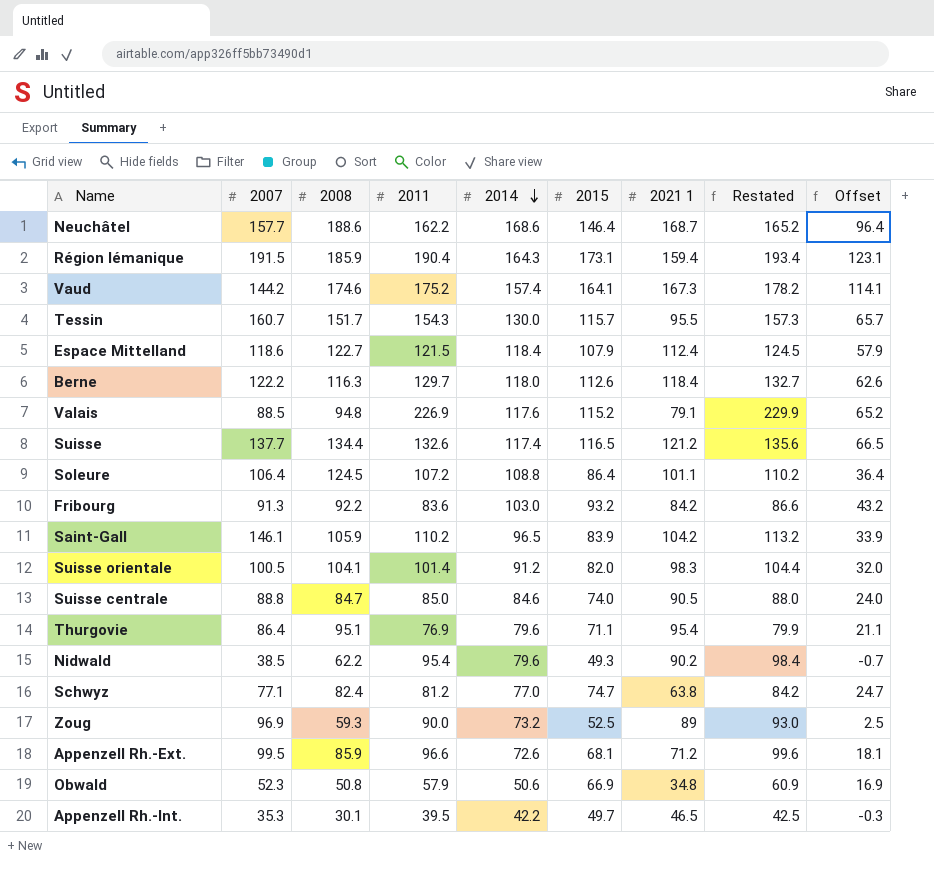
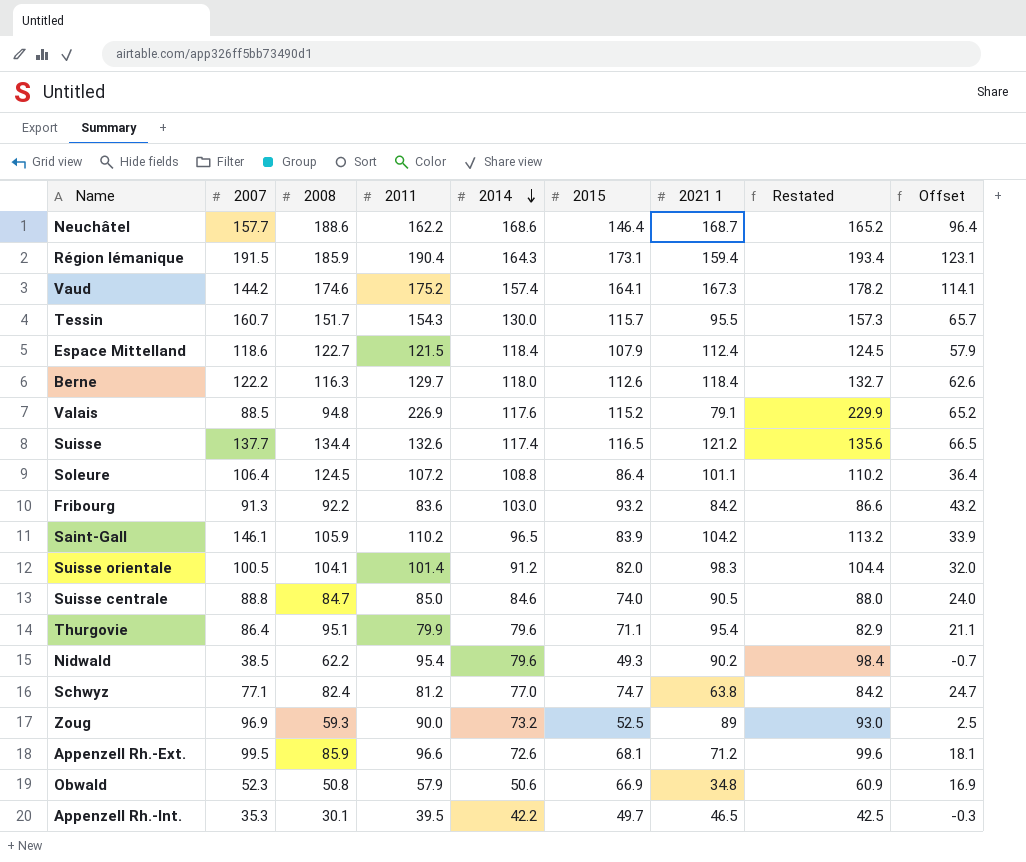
Thurgovie | 2011: 76.9 -> 79.9
Thurgovie | Restated: 79.9 -> 82.9

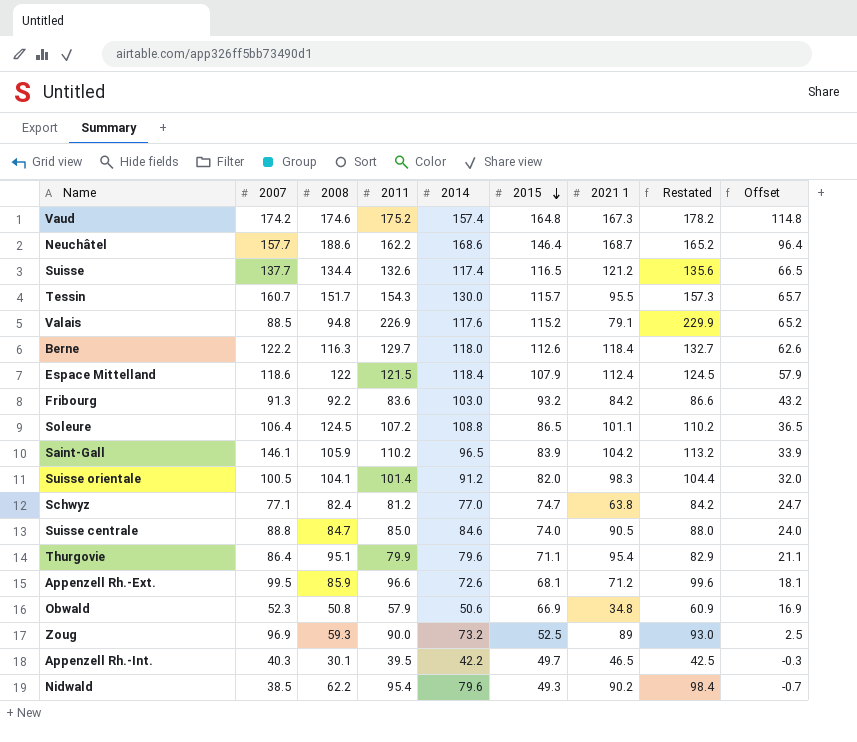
row order: 2014 descending -> 2015 descending
row Région lémanique: 191.5 | 185.9 | 190.4 | 164.3 | 173.1 | 159.4 | 193.4 | 123.1 -> none
Vaud | 2007: 144.2 -> 174.2
Vaud | 2015: 164.1 -> 164.8
Vaud | Offset: 114.1 -> 114.8
Espace Mittelland | 2008: 122.7 -> 122
Soleure | 2015: 86.4 -> 86.5
Soleure | Offset: 36.4 -> 36.5
Appenzell Rh.-Int. | 2007: 35.3 -> 40.3

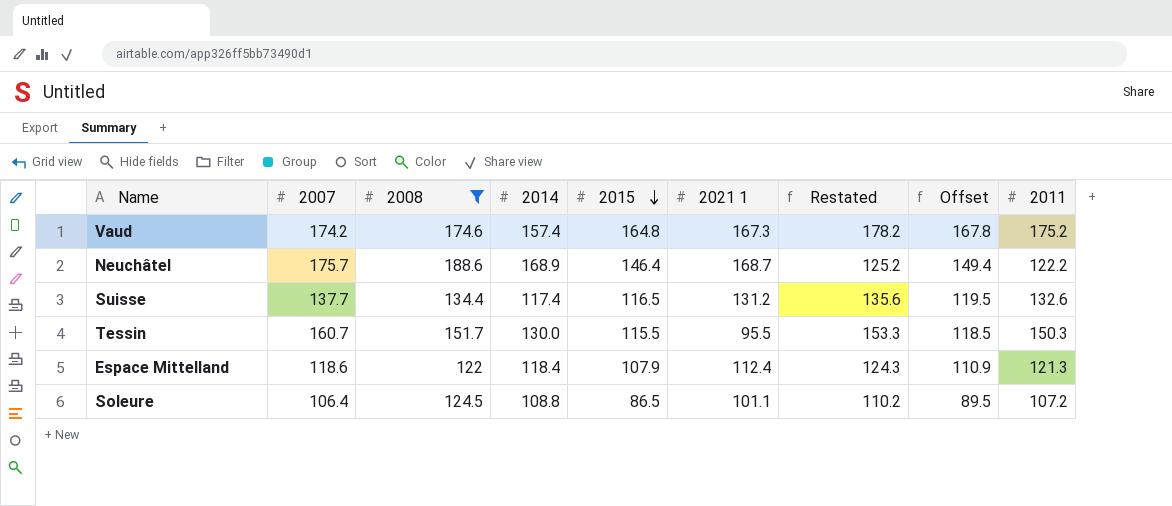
filter: none -> 2008 >= 122
column Offset | formula: [2015] - 50 -> [2015] + 3
column 2011 | position: 4 -> 9
Neuchâtel | 2007: 157.7 -> 175.7
Neuchâtel | 2014: 168.6 -> 168.9
Neuchâtel | Restated: 165.2 -> 125.2
Neuchâtel | 2011: 162.2 -> 122.2
Suisse | 2021 1: 121.2 -> 131.2
Tessin | 2015: 115.7 -> 115.5
Tessin | Restated: 157.3 -> 153.3
Tessin | 2011: 154.3 -> 150.3
Espace Mittelland | Restated: 124.5 -> 124.3
Espace Mittelland | 2011: 121.5 -> 121.3

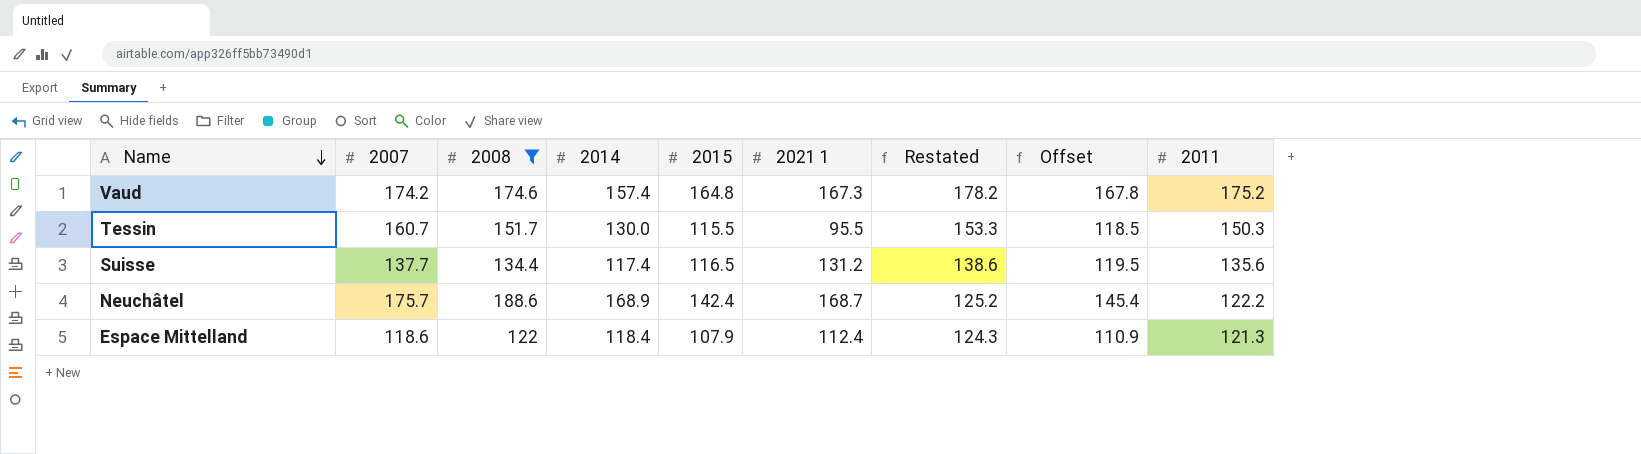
row order: 2015 descending -> Name descending
row Soleure: 106.4 | 124.5 | 108.8 | 86.5 | 101.1 | 110.2 | 89.5 | 107.2 -> none
Suisse | Restated: 135.6 -> 138.6
Suisse | 2011: 132.6 -> 135.6
Neuchâtel | 2015: 146.4 -> 142.4
Neuchâtel | Offset: 149.4 -> 145.4

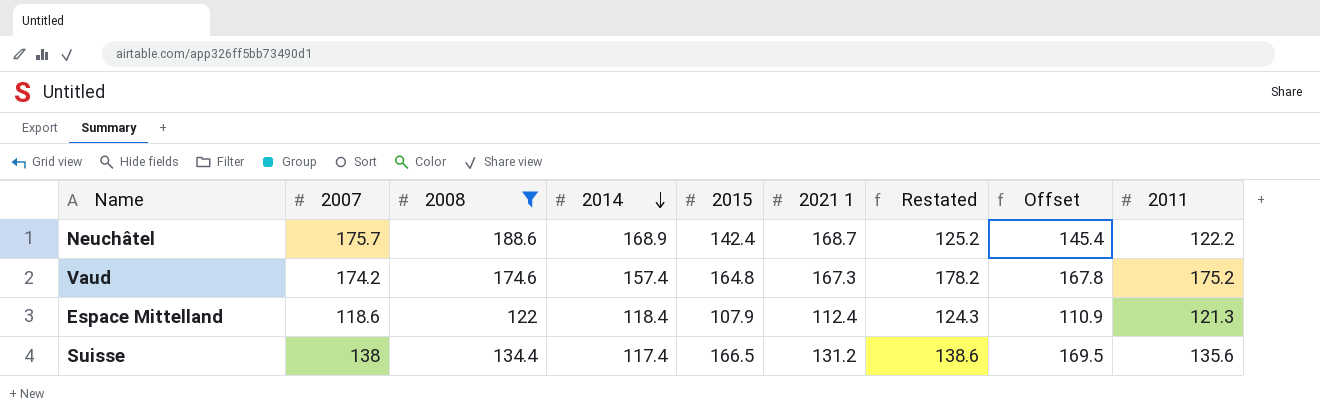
row order: Name descending -> 2014 descending
row Tessin: 160.7 | 151.7 | 130.0 | 115.5 | 95.5 | 153.3 | 118.5 | 150.3 -> none
Suisse | 2007: 137.7 -> 138
Suisse | 2015: 116.5 -> 166.5
Suisse | Offset: 119.5 -> 169.5

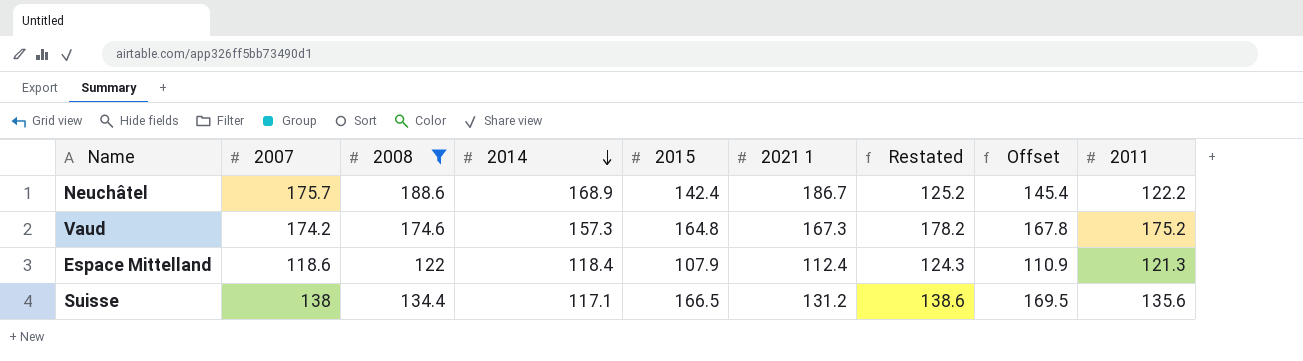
Neuchâtel | 2021 1: 168.7 -> 186.7
Vaud | 2014: 157.4 -> 157.3
Suisse | 2014: 117.4 -> 117.1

# # # #

[TASK TO COMPLETE]
Give again the stretch of the entries above that begins at the line with "Vaud | 2015: 164.1 -> 164.8" and ends at the line with "filter: none -> 2008 >= 122", word for word, with no pictures.

[ANSWER FOR THIS EXERCISE]
Vaud | 2015: 164.1 -> 164.8
Vaud | Offset: 114.1 -> 114.8
Espace Mittelland | 2008: 122.7 -> 122
Soleure | 2015: 86.4 -> 86.5
Soleure | Offset: 36.4 -> 36.5
Appenzell Rh.-Int. | 2007: 35.3 -> 40.3

filter: none -> 2008 >= 122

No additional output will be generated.